MCGILL (CAN) — The brain’s hippocampus and prefrontal cortex do interact after all—and without their teamwork, we’d have no impulse control.

The McGill University team discovered a critical interaction between two prominent brain areas: the hippocampus, a well-known memory structure made famous by Dr. Brenda Milner’s patient H.M., and the prefrontal cortex, which is involved in decision-making and inhibiting inappropriate behaviors.

“We had always thought that the hippocampus and the prefrontal cortex functioned independently,” says study leader Yogita Chudasama, professor in the Laboratory of Brain and Behavior in the department of psychology. “Our latest study provides the first indication that that is not the case.”

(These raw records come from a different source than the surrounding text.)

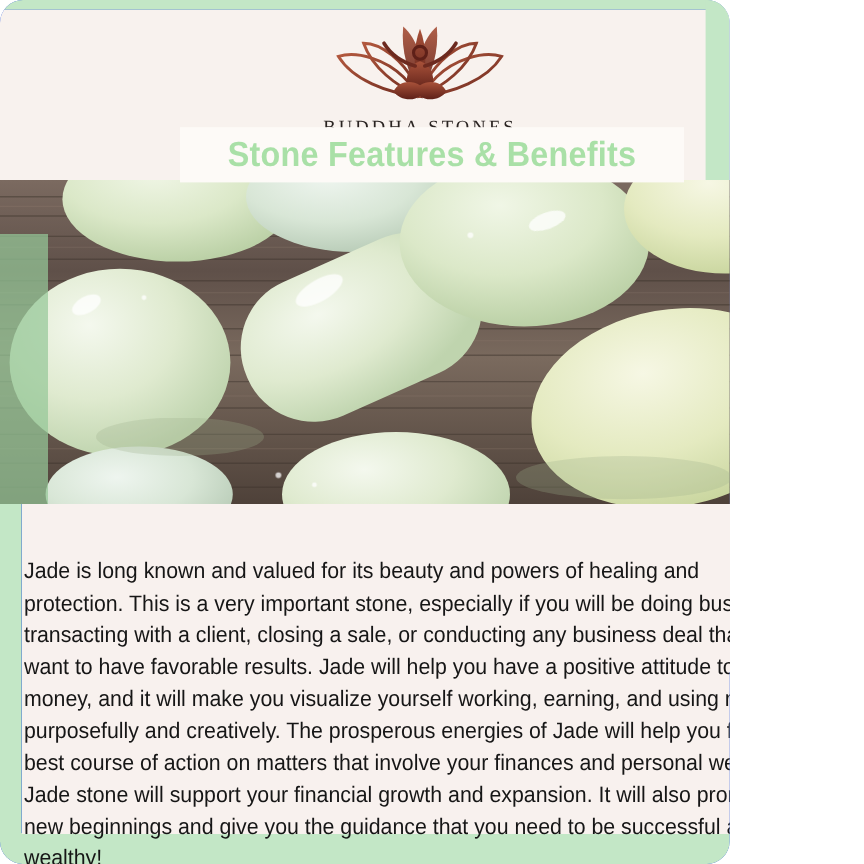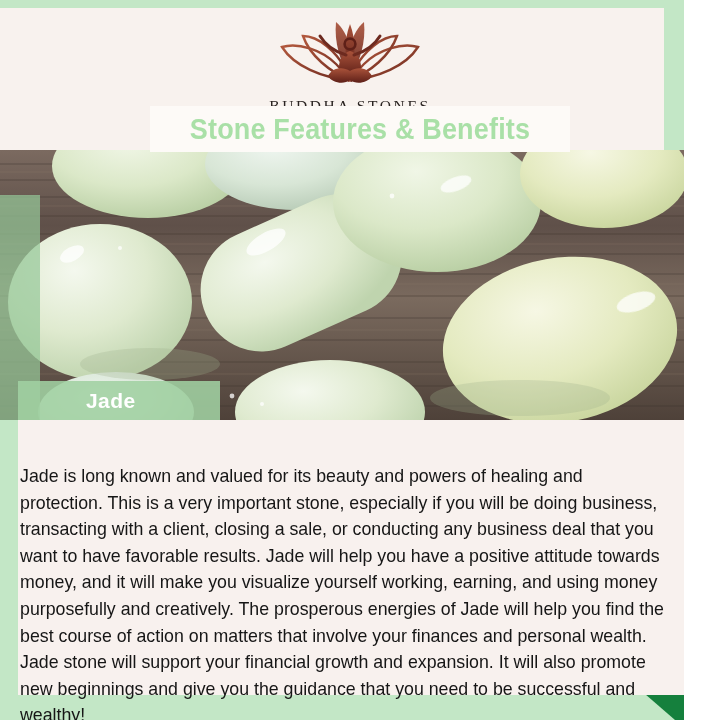--- a/index.html
+++ b/index.html
@@ -14,10 +14,11 @@
 
   .card {
     position: relative;
-    width: 684px;
+    width: 608px;
     height: 720px;
     overflow: hidden;
-    background: #15803d;
+    background: #1d4ed8;
+    border-radius: 19px;
   }
 
   

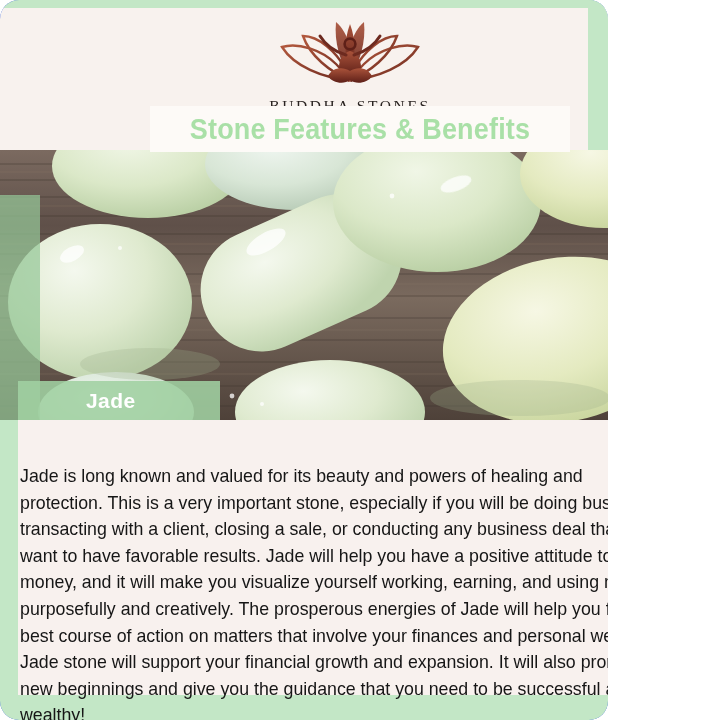--- a/index.html
+++ b/index.html
@@ -372,9 +372,6 @@
 
   <div class="photo-strip-left"></div>
 
-  <div class="name-band">
-    <span class="name-text">Jade</span>
-  </div>
 
   <div class="rail-left"></div>
   <div class="rail-right">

The team’s finding, just published in the Journal of Neuroscience, reveals a critical interaction between these two brain areas and the control of behavior, and may advance the treatment of some cognitive and mental disorders including schizophrenia and depression.

The interaction between the hippocampus and the prefrontal cortex shows that brain circuits function not just as specific parts of the brain, but are linked together and work as a system.

“Although the prefrontal cortex has long been known to be the driving force that steers our behavior, pushing us to make good decisions and withhold improper actions, it turns out that it can’t do this unless it interacts with the hippocampus,” adds Chudasama.

“We found that when we prevented these two structures from communicating with each other, like humans with compulsive disorders, rats persisted with behaviors that were not good for them; they didn’t correct their errant behaviors and could not control their natural urges.

The ability to control impulsive urges or inhibit our actions allows us to interact normally in personal or social situations, and this type of behavior depends on the normal interaction of the hippocampus and the prefrontal cortex.

This result provides a means for understanding the neural basis for social and cognitive deficits in disorders of brain and behavior, such as those with frontotemporal dementia,” concludes Chudasama.